Zuerst macht sich der Graue Star, medizinisch Katarakt genannt, je nach Form der Erkrankung beim scharfen Sehen in der Nähe oder der Ferne bemerkbar. Bei der im höheren Alter recht häufigen Form der sogenannten subkapsulären Rindentrübung ist das Nahsehen betroffen. Beim selteneren Kernstar wird dagegen das Fernsehen beeinträchtigt.

Trübung der Augenlinse

Trübung der Augenlinse

Der Graue Star geht mit einer Trübung der Augenlinse einher. Durch diese Trübung wird das Licht nur noch diffus gebrochen, das entstehende Bild wird zunehmend unscharf. Gleichzeitig sind die Patienten deutlich blendempfindlicher als vor der Erkrankung.

Schleiersehen

Schleiersehen

Dieses Symptom des Grauen Stars tritt erst bei fortgeschrittener Erkrankung auf. Die Betroffenen erkennen dabei ein sogenanntes Schleiersehen.

Blendempfindlichkeit

Blendempfindlichkeit

Ein an Grauem Star erkranktes Auge ist deutlich blendempfindlicher als ein gesundes. Daher bemerken Sie die Erkrankung häufig als erstes beim Autofahren unter schlechten Witterungsbedingungen oder bei Lichtzeichen in der Nacht.

Sehen doppelter Bilder

Sehen doppelter Bilder

Beim Grauen Star treten verschiedene Formen von Doppelbildern auf.

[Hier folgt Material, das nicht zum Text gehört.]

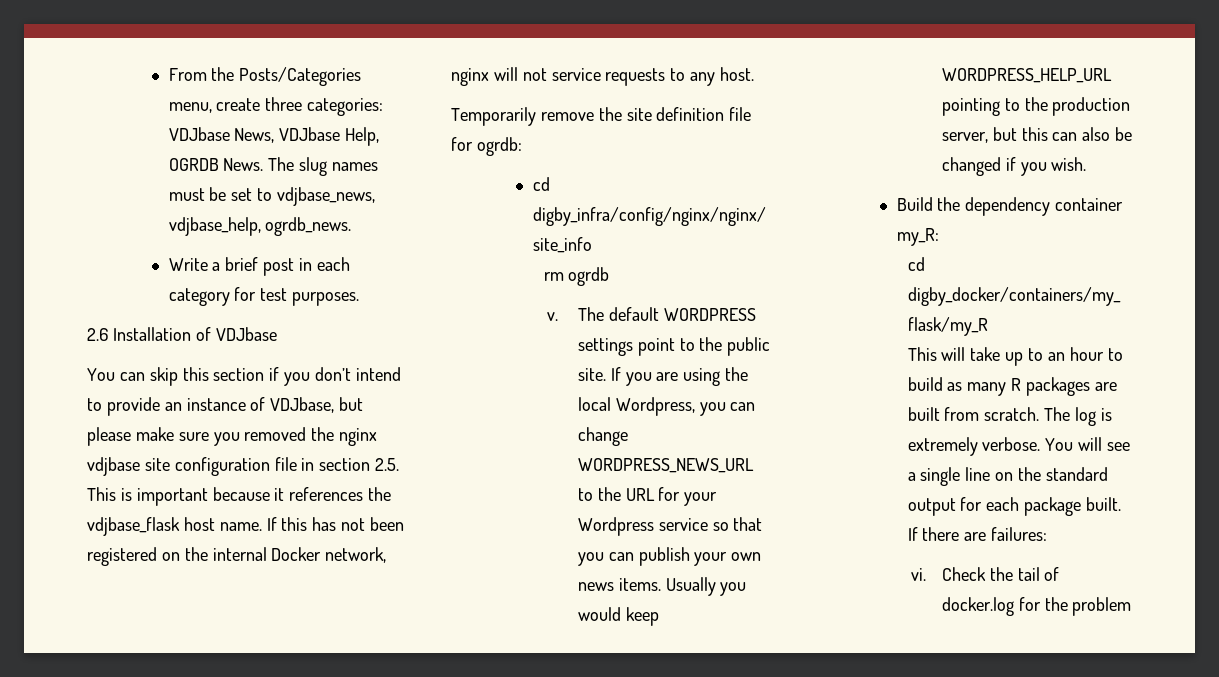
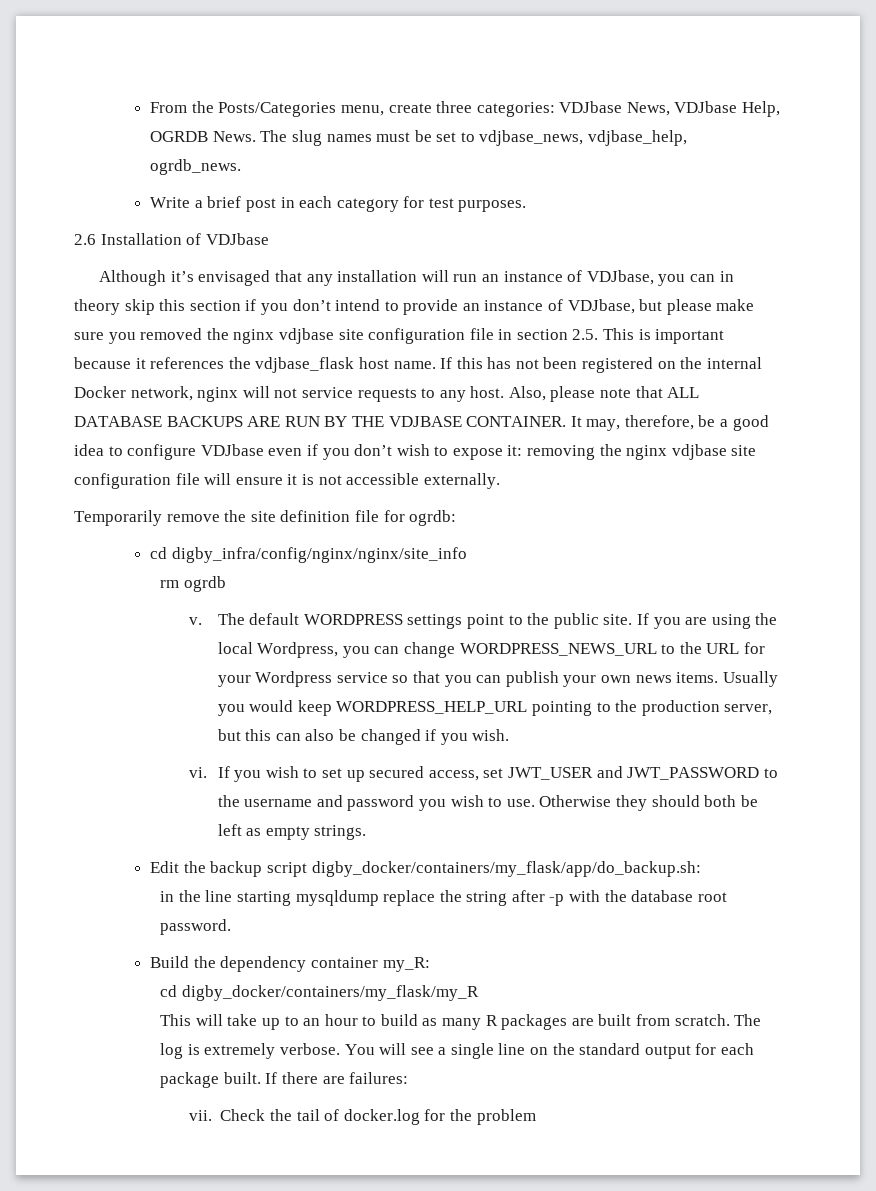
- You can skip this section if you don’t intend to provide an instance of VDJbase, but please make sure you removed the nginx vdjbase site configuration file in section 2.5. This is important because it references the vdjbase_flask host name.
+ Although it’s envisaged that any installation will run an instance of VDJbase, you can in theory skip this section if you don’t intend to provide an instance of VDJbase, but please make sure you removed the nginx vdjbase site configuration file in section 2.5. This is important because it references the vdjbase_flask host name.
+ Also, please note that ALL DATABASE BACKUPS ARE RUN BY THE VDJBASE CONTAINER. It may, therefore, be a good idea to configure VDJbase even if you don’t wish to expose it: removing the nginx vdjbase site configuration file will ensure it is not accessible externally.
+ vi. If you wish to set up secured access, set JWT_USER and JWT_PASSWORD to the username and password you wish to use. Otherwise they should both be left as empty strings.
+ Edit the backup script digby_docker/containers/my_flask/app/do_backup.sh:
+ in the line starting mysqldump replace the string after -p with the database root password.
- vi.
+ vii.

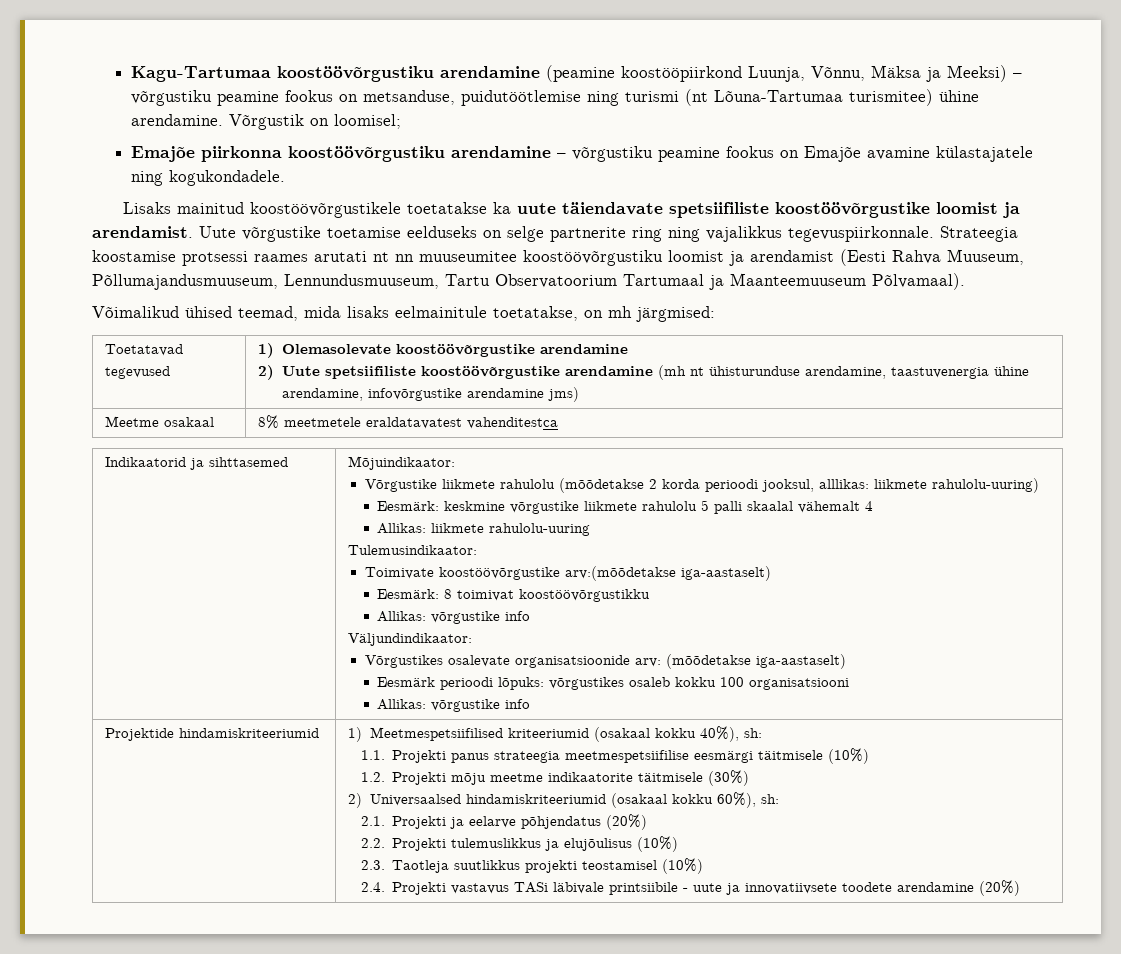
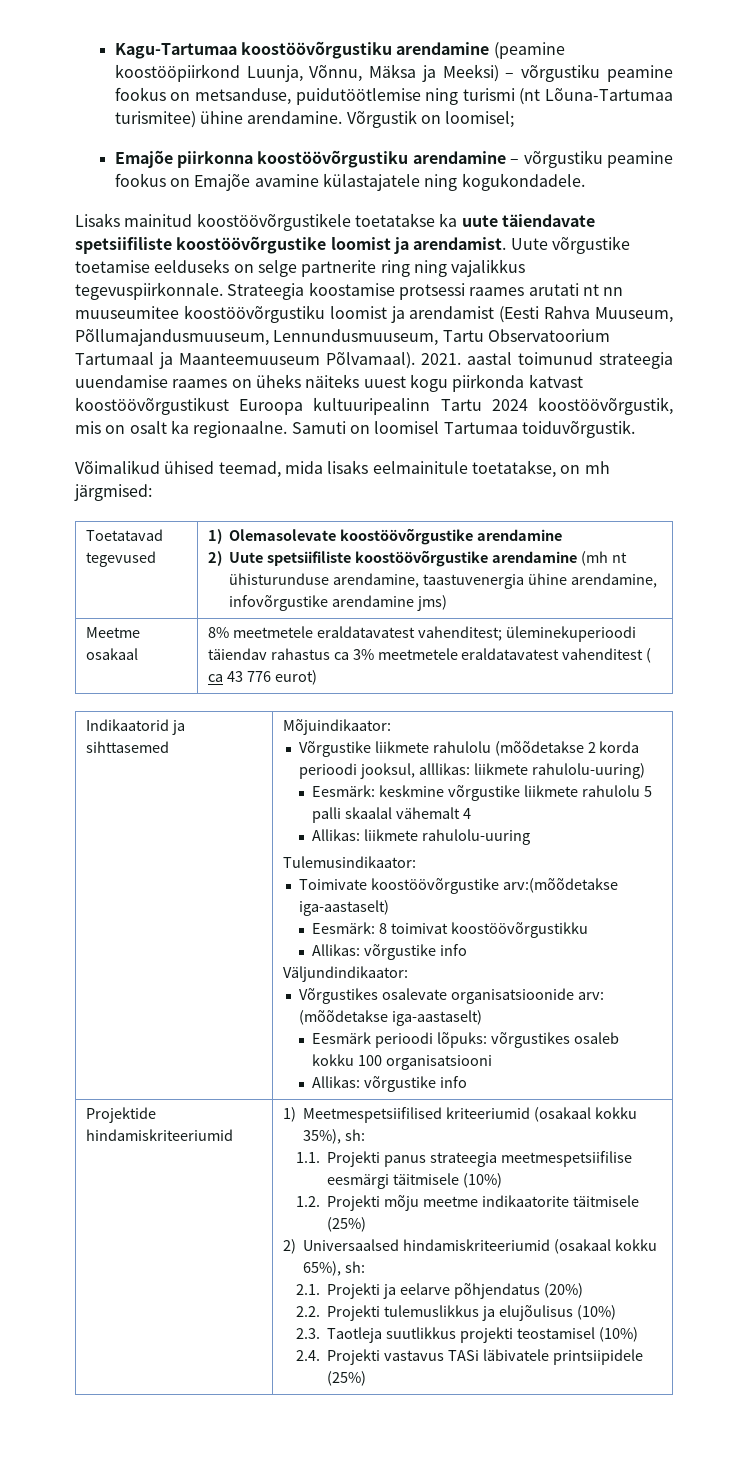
+ 2021. aastal toimunud strateegia uuendamise raames on üheks näiteks uuest kogu piirkonda katvast koostöövõrgustikust Euroopa kultuuripealinn Tartu 2024 koostöövõrgustik, mis on osalt ka regionaalne. Samuti on loomisel Tartumaa toiduvõrgustik.
- Meetme osakaal | 8% meetmetele eraldatavatest vahenditestca
+ Meetme osakaal | 8% meetmetele eraldatavatest vahenditest; üleminekuperioodi täiendav rahastus ca 3% meetmetele eraldatavatest vahenditest ( ca 43 776 eurot)
- 1) Meetmespetsiifilised kriteeriumid (osakaal kokku 40%), sh:
+ 1) Meetmespetsiifilised kriteeriumid (osakaal kokku 35%), sh:
- 1.2. Projekti mõju meetme indikaatorite täitmisele (30%)
+ 1.2. Projekti mõju meetme indikaatorite täitmisele (25%)
- 2) Universaalsed hindamiskriteeriumid (osakaal kokku 60%), sh:
+ 2) Universaalsed hindamiskriteeriumid (osakaal kokku 65%), sh:
- 2.4. Projekti vastavus TASi läbivale printsiibile - uute ja innovatiivsete toodete arendamine (20%)
+ 2.4. Projekti vastavus TASi läbivatele printsiipidele (25%)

Dabei können Sie entweder das doppelte Bild eines Objektes neben dem eigentlichen Objekt wahrnehmen oder die Bilder können auch leicht verschoben übereinander, schräg oder gar leicht gedreht erscheinen.

Kontrastverlust

Kontrastverlust

Beim Grauen Star verlieren die Objekte Ihrer Umgebung sichtbar an Kontrast. Manchmal nehmen Sie auch einen hellen Schein um einen Gegenstand wahr. Ebenfalls beeinträchtigt ist das räumliche Sehen und die Hell-Dunkel-Anpassung des Auges.